Corporate Tax Disclosure in the States
Unfortunately, neither the SEC nor most state governments require corporations to release detailed information on their state corporate tax payments. As a result, it is difficult to identify which corporations are not paying their fair share in specific states—though there is indirect evidence that significant state-level tax avoidance is taking place.
In March 2014, ITEP and CTJ found that 269 profitable, Fortune 500 companies paid a nationwide effective state corporate income tax rate of less than 3.1 percent between 2008 and 2012. Since the average statutory state tax rate is 6.25 percent (weighted by Gross State Product), this suggests that more than half of corporate profits escaped state taxation over this period—costing state governments roughly $73.1 billion in lost revenue over those five years.
A few states have now implemented some form of corporate tax disclosure that makes it possible to examine this issue within a specific state, rather than having to rely on more generalized national averages. For example, Massachusetts requires disclosure of basic information about profits, taxes paid, and tax credits received. But most states still have no such requirements.
False Arguments Against Corporate Tax Disclosure
Opponents of state corporate tax disclosure contend that it violates corporate privacy and will hurt businesses, but publicly traded corporations have little basis for saying that their financial affairs should be kept private. Moreover, much of the necessary information is already available on the national level for publicly-traded companies, thanks to SEC filing requirements. No one has seriously argued that existing federal reporting requirements have hurt businesses, and there is little reason to expect that implementing similar requirements on a state-specific basis would produce a different result.

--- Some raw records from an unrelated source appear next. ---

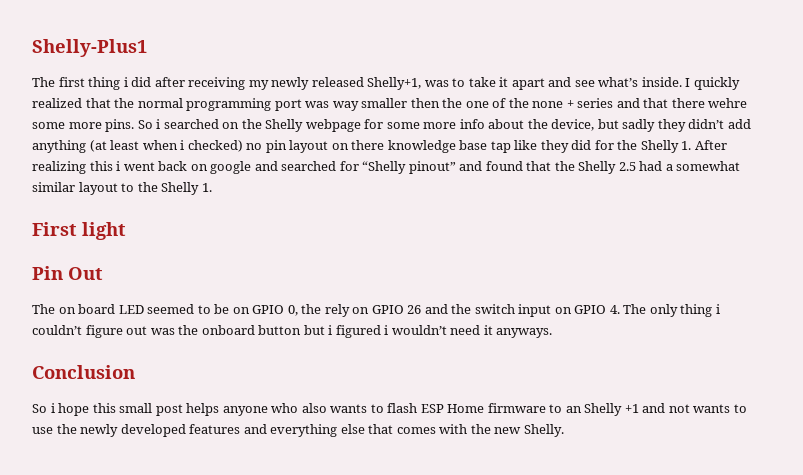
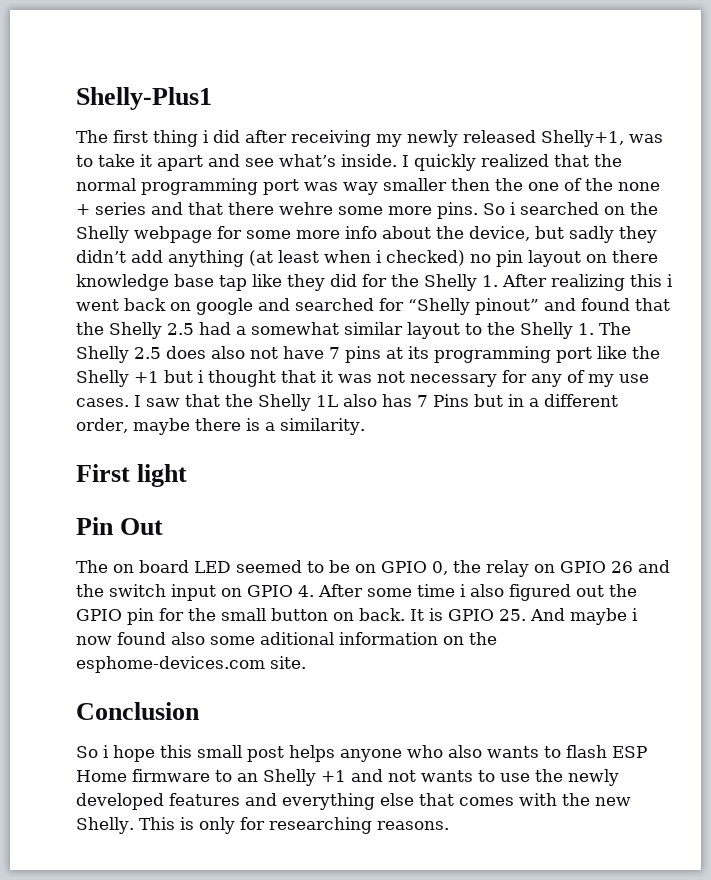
(212, 187) none -> [599,322,631,335] [76,346,660,363] [76,370,649,387] [76,394,618,411] [76,418,365,435] The Shelly 2.5 does also not have 7 pins at its programming port like the Shelly +1 but i thought that it was not necessary for any of my use cases. I saw that the Shelly 1L also has 7 Pins but in a different order, maybe there is a similarity.
[324,304,350,317] rely -> [486,560,529,577] relay
[623,304,720,317] [32,325,553,338] The only thing i couldn’t figure out was the onboard button but i figured i wouldn’t need it anyways. -> [318,584,637,601] [76,608,638,625] [76,632,497,645] [76,656,306,673] After some time i also figured out the GPIO pin for the small button on back. It is GPIO 25. And maybe i now found also some aditional information on the esphome-devices.com site.
(564, 430) none -> [138,817,449,834] This is only for researching reasons.

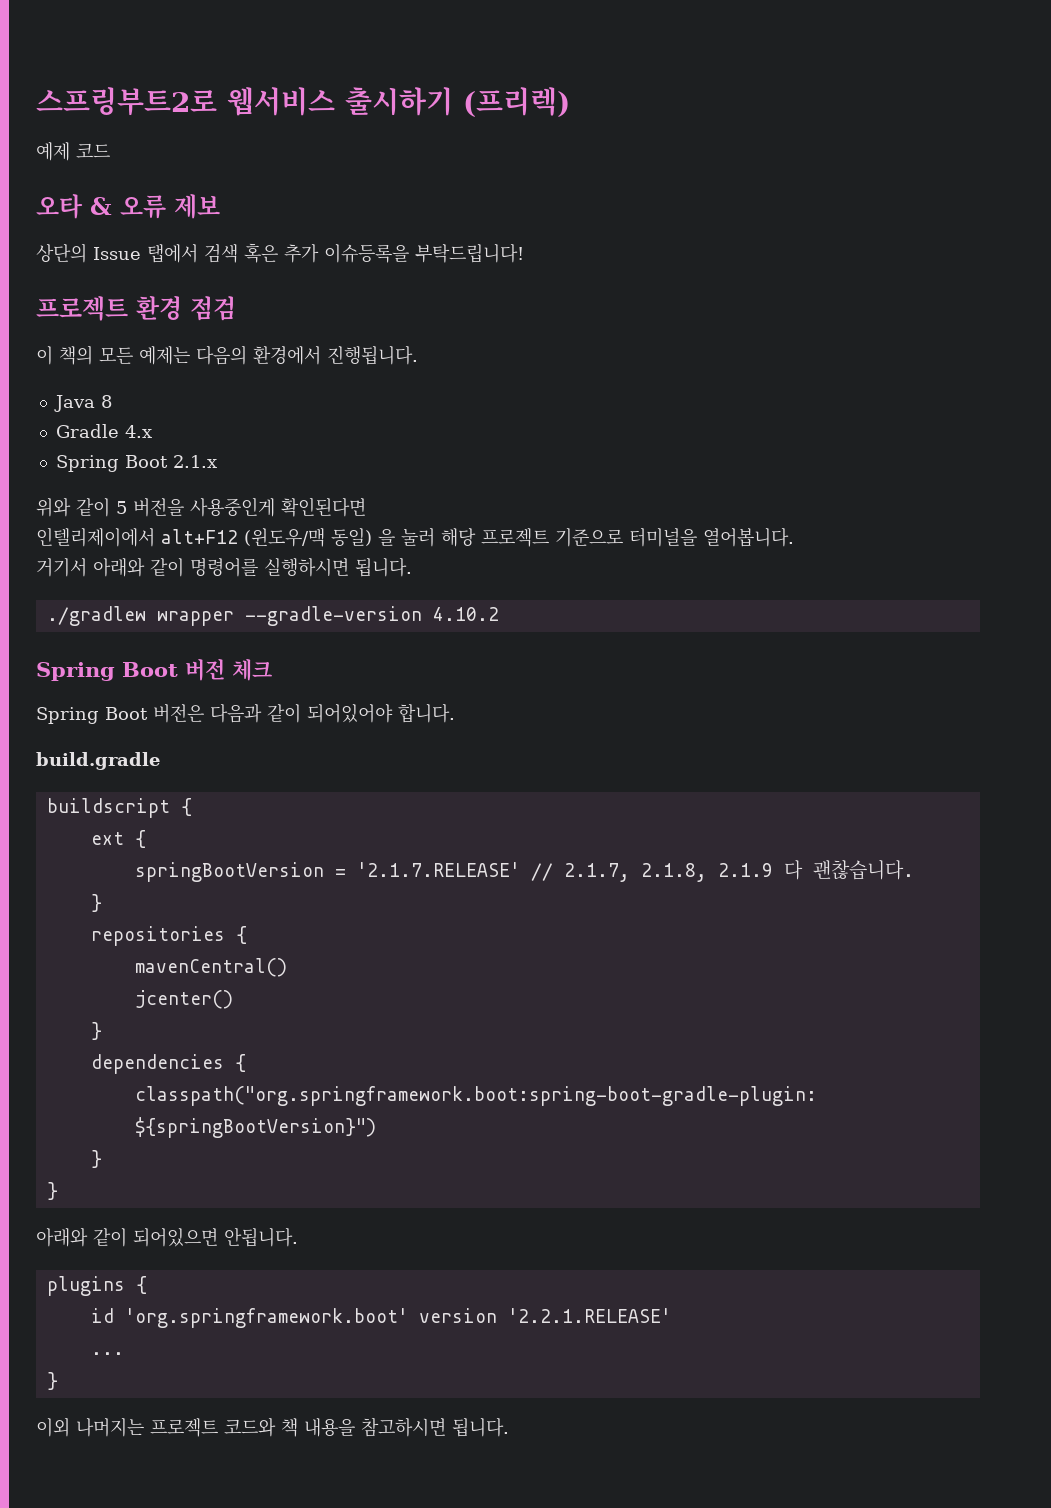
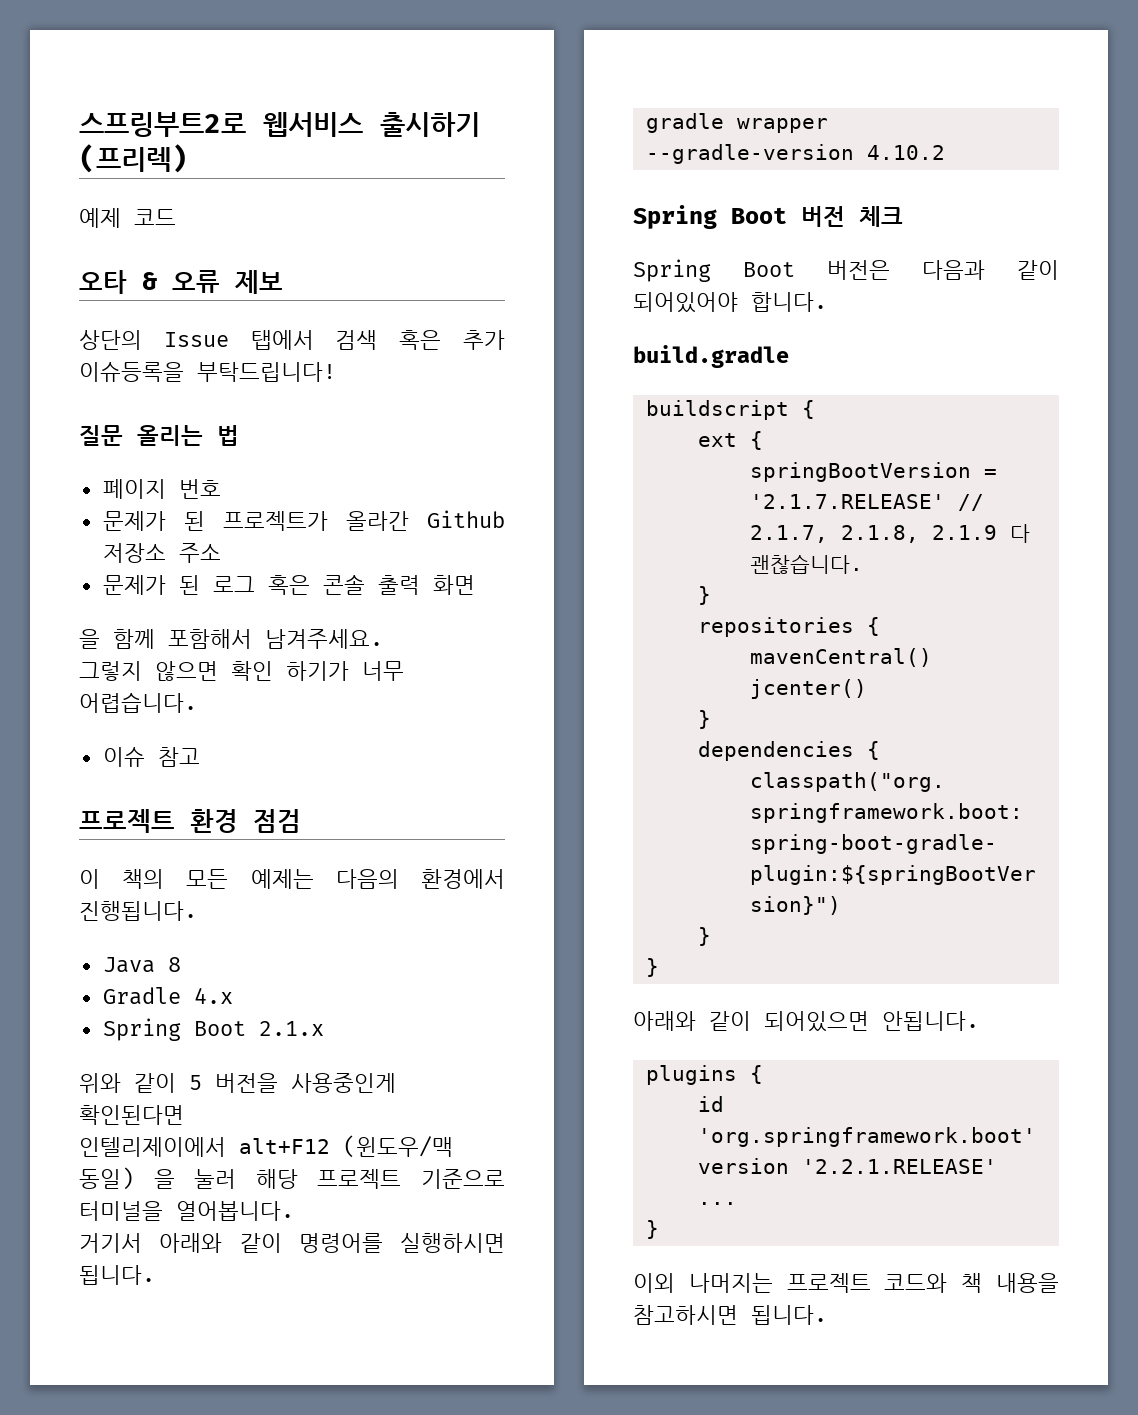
(524, 253) none -> [79,425,239,446] [102,479,221,499] [102,510,505,531] [102,543,221,563] [102,574,475,595] [79,629,383,649] [79,661,404,681] [79,692,197,713] [102,747,200,767] // 질문 올리는 법 // 페이지 번호 // 문제가 된 프로젝트가 올라간 Github 저장소 주소 // 문제가 된 로그 혹은 콘솔 출력 화면 // 을 함께 포함해서 남겨주세요. // 그렇지 않으면 확인 하기가 너무 어렵습니다. // 이슈 참고
[46,606,146,626] ./gradlew -> [645,113,724,133] gradle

The real basis for corporate complaints about disclosure is that corporations not paying their fair share are afraid they will be found out. When ITEP and CTJ’s studies of federal tax avoidance made it clear that many profitable corporations were paying no taxes, while others were paying at relatively high rates, the high-tax segment of the business community showed considerable support for federal reforms. Disclosure of similar discrepancies in state taxes is likely to prompt calls for a level playing field on the state level as well.